Menée au Canada et en Australie auprès de 178 patients de cancer du côlon, une étude met en relation activité physique et qualité de vie. Son originalité : utiliser un accéléromètre pour une mesure précise. Recensée sur le site de l’Inca, cette étude paraîtra prochainement sous le titre original « Associations of objectively assessed physical activity and sedentary time with health-related quality of life among colon cancer survivors » dans la revue Cancer de la Société américaine du cancer.

Son objectif premier était de déterminer le lien entre d’une part, une activité physique modérée à intense (mesurée par accéléromètre) et le temps de sédentarité et d’autre part, la qualité de vie et le bien-être de patients du cancer du côlon. Les patients proviennent d’Alberta, au Canada, et d’Australie. Un accéléromètre est un petit dispositif qui se fixe au corps pour calculer, selon les cas, la vitesse et la distance de déplacement, le niveau dprod_gt3x+e performance musculaire, la puissance, la force et la vitesse d’un geste, la hauteur d’un saut ou encore la résistance à la fatigue… L’Actigraph GT3X+ utilisé dans cette étude (sur la photo) permet de déterminer précisément les accélérations du rythme de déplacement, la dépense énergétique, le nombre de pas parcourus, l’intensité de l’activité physique et même le temps de sommeil.

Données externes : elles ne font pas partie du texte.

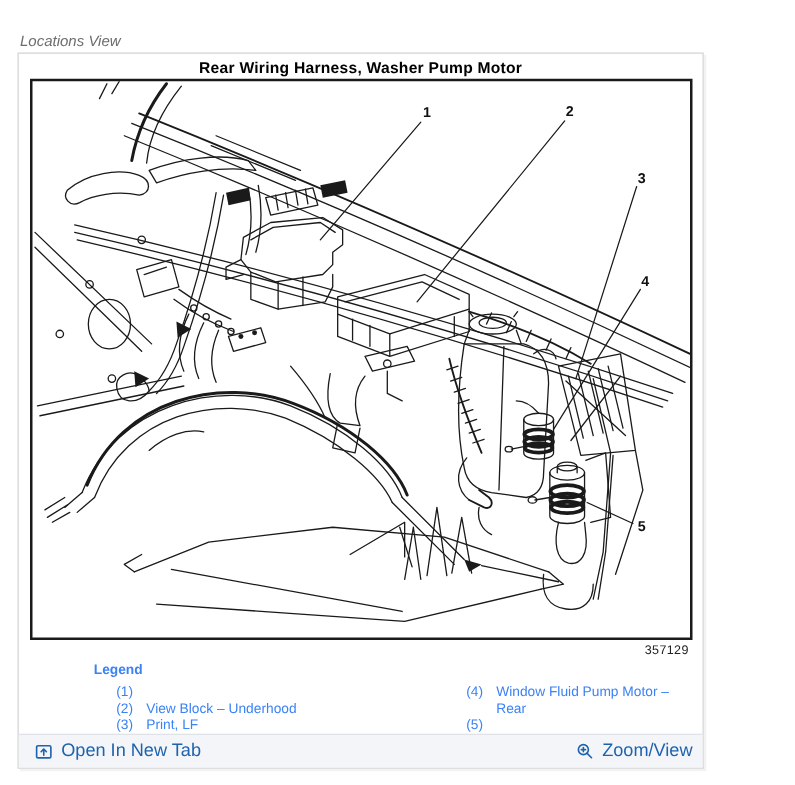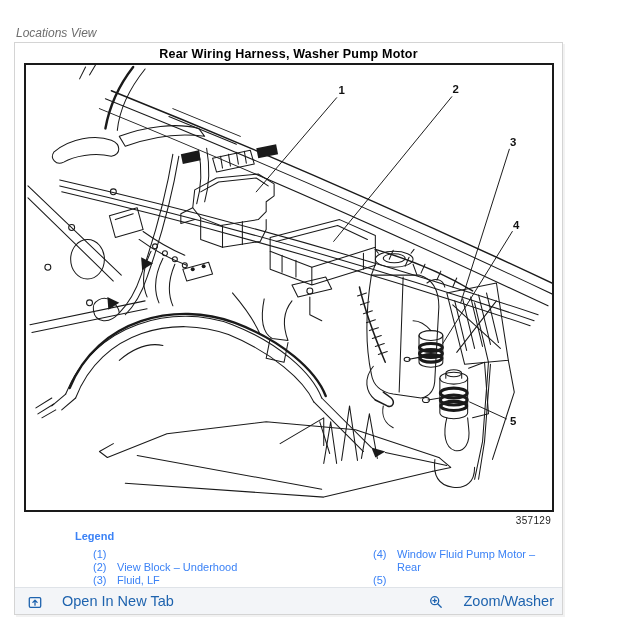"Fluid, LF" span { text: Fluid -> Print }
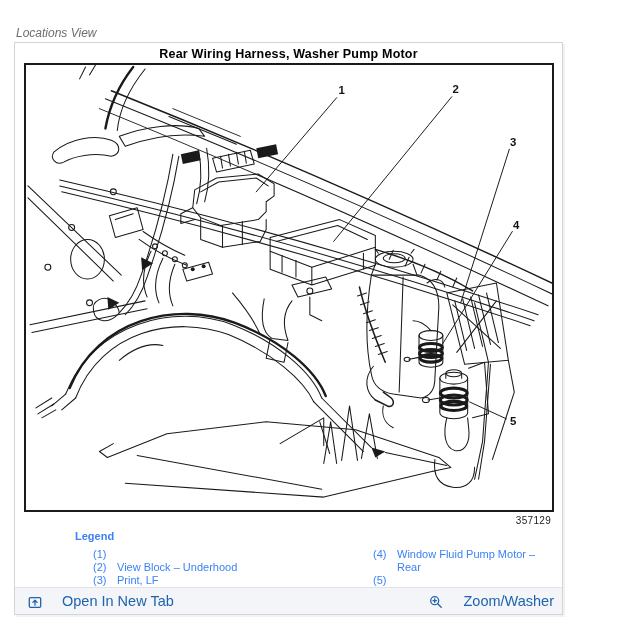"Open In New Tab" .link { align-items: flex-end -> center; gap: 20px -> 7px }
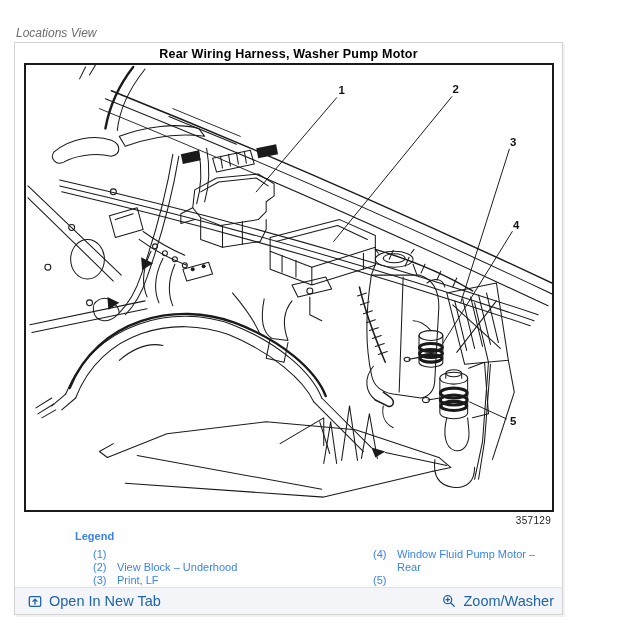"Zoom/Washer" span { text: Zoom/Washer -> Zoom/View }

Au vu des résultats, les patients ont été répartis entre quatre groupes d’activité physique croissante. Sans grande surprise, pour le quart supérieur a été constatée une amélioration très claire des performances physiques et du bien-être, ainsi qu’une fatigue moindre. En revanche, aucune association particulière n’a été observée entre la durée du temps de sédentarité et ces trois paramètres : c’est donc moins le temps consacré au repos que l’intensité de l’activité physique qui importe.

Naturellement, les conclusions de cette étude sont limitées par la taille de l’échantillon (moins de 180 participants), la durée du protocole (sept jours de mesure) et la certitude sur la causalité : est-ce parce que certains patients se sentent mieux qu’ils sont plus actifs ou l’inverse ? Reste que la méthode employée – le recours à un outil très précis de mesure – témoigne d’une volonté d’objectiver le fruit des recherches scientifiques sur les bienfaits de l’activité physique dans l’après-cancer.